> Problem description
The response must contain all of the entries, each one repeated exactly.

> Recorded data
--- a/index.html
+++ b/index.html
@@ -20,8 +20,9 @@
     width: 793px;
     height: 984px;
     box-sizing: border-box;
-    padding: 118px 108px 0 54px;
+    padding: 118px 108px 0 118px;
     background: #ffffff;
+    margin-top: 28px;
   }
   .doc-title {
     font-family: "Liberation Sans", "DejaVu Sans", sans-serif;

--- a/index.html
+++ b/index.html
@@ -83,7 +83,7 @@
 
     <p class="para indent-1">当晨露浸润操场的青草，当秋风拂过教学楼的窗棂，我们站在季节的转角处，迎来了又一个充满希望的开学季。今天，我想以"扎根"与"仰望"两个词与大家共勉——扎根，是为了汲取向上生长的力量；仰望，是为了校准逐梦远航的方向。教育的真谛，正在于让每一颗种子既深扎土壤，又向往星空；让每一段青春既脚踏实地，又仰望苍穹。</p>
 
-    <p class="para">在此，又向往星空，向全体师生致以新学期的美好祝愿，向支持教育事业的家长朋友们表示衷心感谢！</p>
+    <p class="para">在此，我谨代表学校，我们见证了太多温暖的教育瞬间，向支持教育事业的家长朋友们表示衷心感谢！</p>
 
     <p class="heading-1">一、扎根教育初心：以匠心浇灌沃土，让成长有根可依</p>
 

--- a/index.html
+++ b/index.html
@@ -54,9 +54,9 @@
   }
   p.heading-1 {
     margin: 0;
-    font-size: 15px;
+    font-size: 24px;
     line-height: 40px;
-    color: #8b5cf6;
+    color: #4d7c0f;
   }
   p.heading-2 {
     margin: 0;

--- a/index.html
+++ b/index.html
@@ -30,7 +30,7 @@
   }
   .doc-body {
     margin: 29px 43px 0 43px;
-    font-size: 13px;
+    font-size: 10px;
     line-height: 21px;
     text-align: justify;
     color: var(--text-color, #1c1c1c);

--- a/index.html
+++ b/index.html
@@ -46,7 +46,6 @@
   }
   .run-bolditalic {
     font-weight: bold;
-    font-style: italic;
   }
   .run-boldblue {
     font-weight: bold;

> Result for this exercise
--- a/index.html
+++ b/index.html
@@ -20,8 +20,9 @@
     width: 793px;
     height: 984px;
     box-sizing: border-box;
-    padding: 118px 108px 0 54px;
+    padding: 118px 108px 0 118px;
     background: #ffffff;
+    margin-top: 28px;
   }
   .doc-title {
     font-family: "Liberation Sans", "DejaVu Sans", sans-serif;

--- a/index.html
+++ b/index.html
@@ -83,7 +83,7 @@
 
     <p class="para indent-1">当晨露浸润操场的青草，当秋风拂过教学楼的窗棂，我们站在季节的转角处，迎来了又一个充满希望的开学季。今天，我想以"扎根"与"仰望"两个词与大家共勉——扎根，是为了汲取向上生长的力量；仰望，是为了校准逐梦远航的方向。教育的真谛，正在于让每一颗种子既深扎土壤，又向往星空；让每一段青春既脚踏实地，又仰望苍穹。</p>
 
-    <p class="para">在此，又向往星空，向全体师生致以新学期的美好祝愿，向支持教育事业的家长朋友们表示衷心感谢！</p>
+    <p class="para">在此，我谨代表学校，我们见证了太多温暖的教育瞬间，向支持教育事业的家长朋友们表示衷心感谢！</p>
 
     <p class="heading-1">一、扎根教育初心：以匠心浇灌沃土，让成长有根可依</p>
 

--- a/index.html
+++ b/index.html
@@ -54,9 +54,9 @@
   }
   p.heading-1 {
     margin: 0;
-    font-size: 15px;
+    font-size: 24px;
     line-height: 40px;
-    color: #8b5cf6;
+    color: #4d7c0f;
   }
   p.heading-2 {
     margin: 0;

--- a/index.html
+++ b/index.html
@@ -30,7 +30,7 @@
   }
   .doc-body {
     margin: 29px 43px 0 43px;
-    font-size: 13px;
+    font-size: 10px;
     line-height: 21px;
     text-align: justify;
     color: var(--text-color, #1c1c1c);

--- a/index.html
+++ b/index.html
@@ -46,7 +46,6 @@
   }
   .run-bolditalic {
     font-weight: bold;
-    font-style: italic;
   }
   .run-boldblue {
     font-weight: bold;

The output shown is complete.